(Version comparison data)
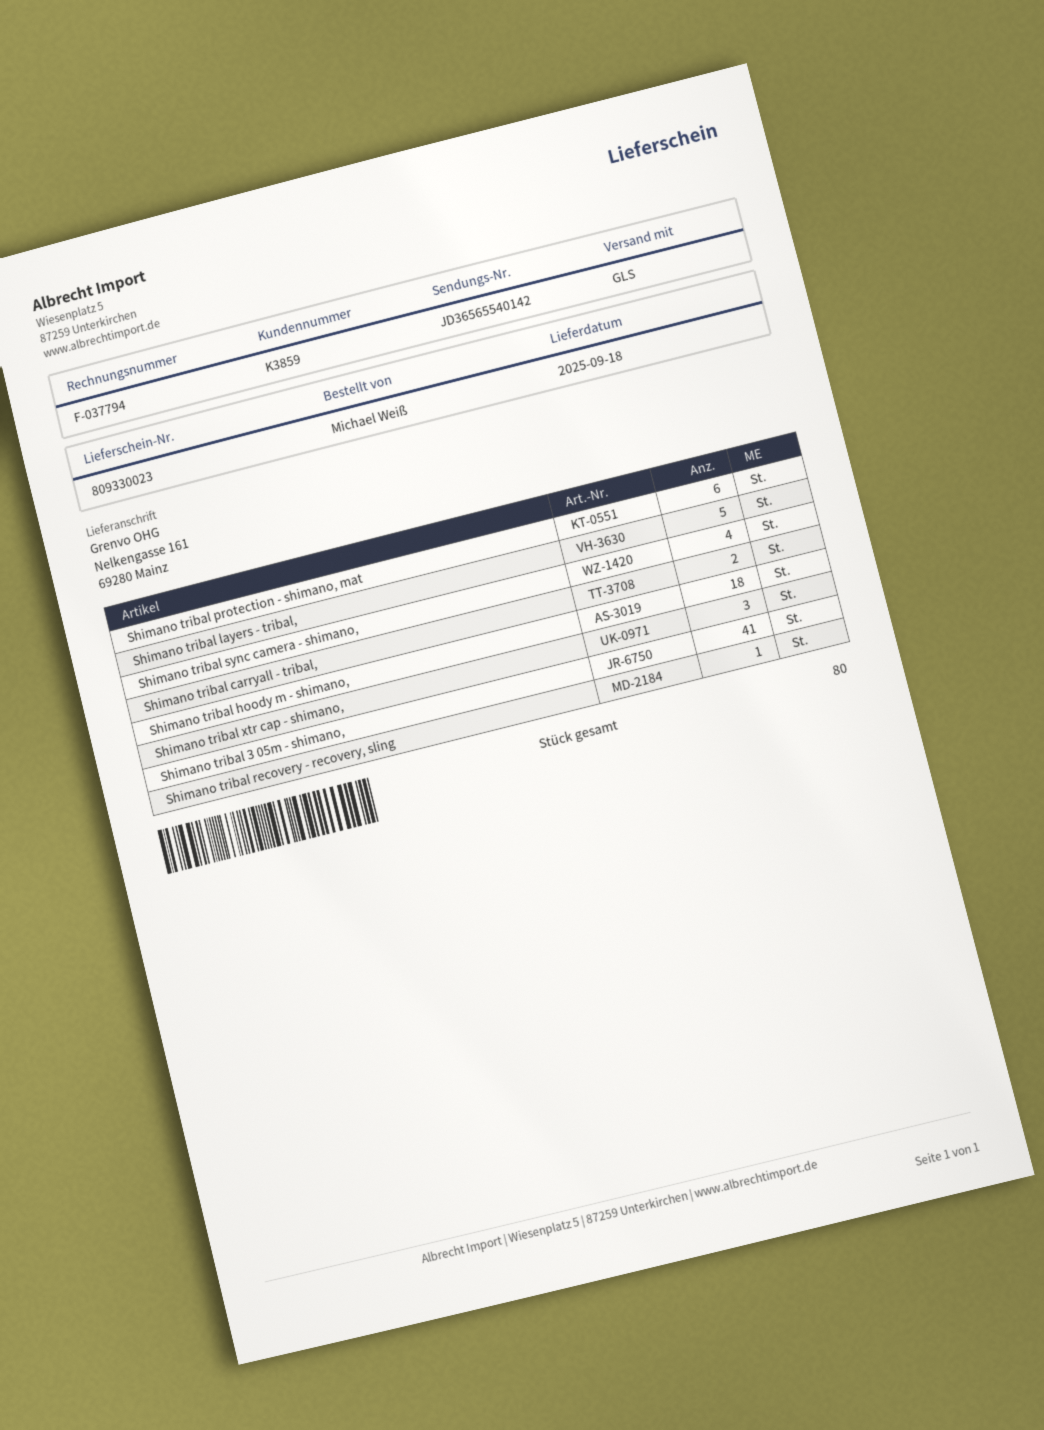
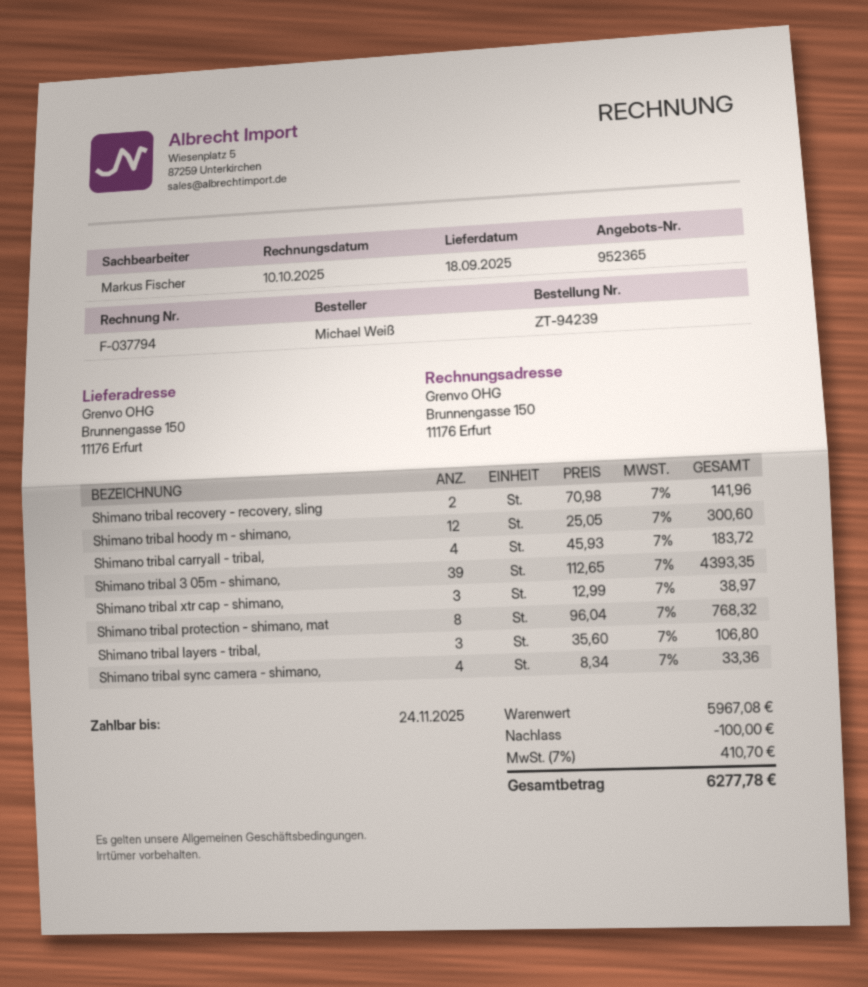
ship to: Nelkengasse 161, 69280 Mainz -> Brunnengasse 150, 11176 Erfurt
Shimano tribal protection - shimano, mat: 6 -> 8
Shimano tribal layers - tribal,: 5 -> 3
Shimano tribal carryall - tribal,: 2 -> 4
Shimano tribal hoody m - shimano,: 18 -> 12
Shimano tribal 3 05m - shimano,: 41 -> 39
Shimano tribal recovery - recovery, sling: 1 -> 2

EXERCISE PROMPT. The required result is an exact repetition of the lines from the one containing "Shimano tribal layers - tribal,: 5 -> 3" through the last line of the data.

RESULT.
Shimano tribal layers - tribal,: 5 -> 3
Shimano tribal carryall - tribal,: 2 -> 4
Shimano tribal hoody m - shimano,: 18 -> 12
Shimano tribal 3 05m - shimano,: 41 -> 39
Shimano tribal recovery - recovery, sling: 1 -> 2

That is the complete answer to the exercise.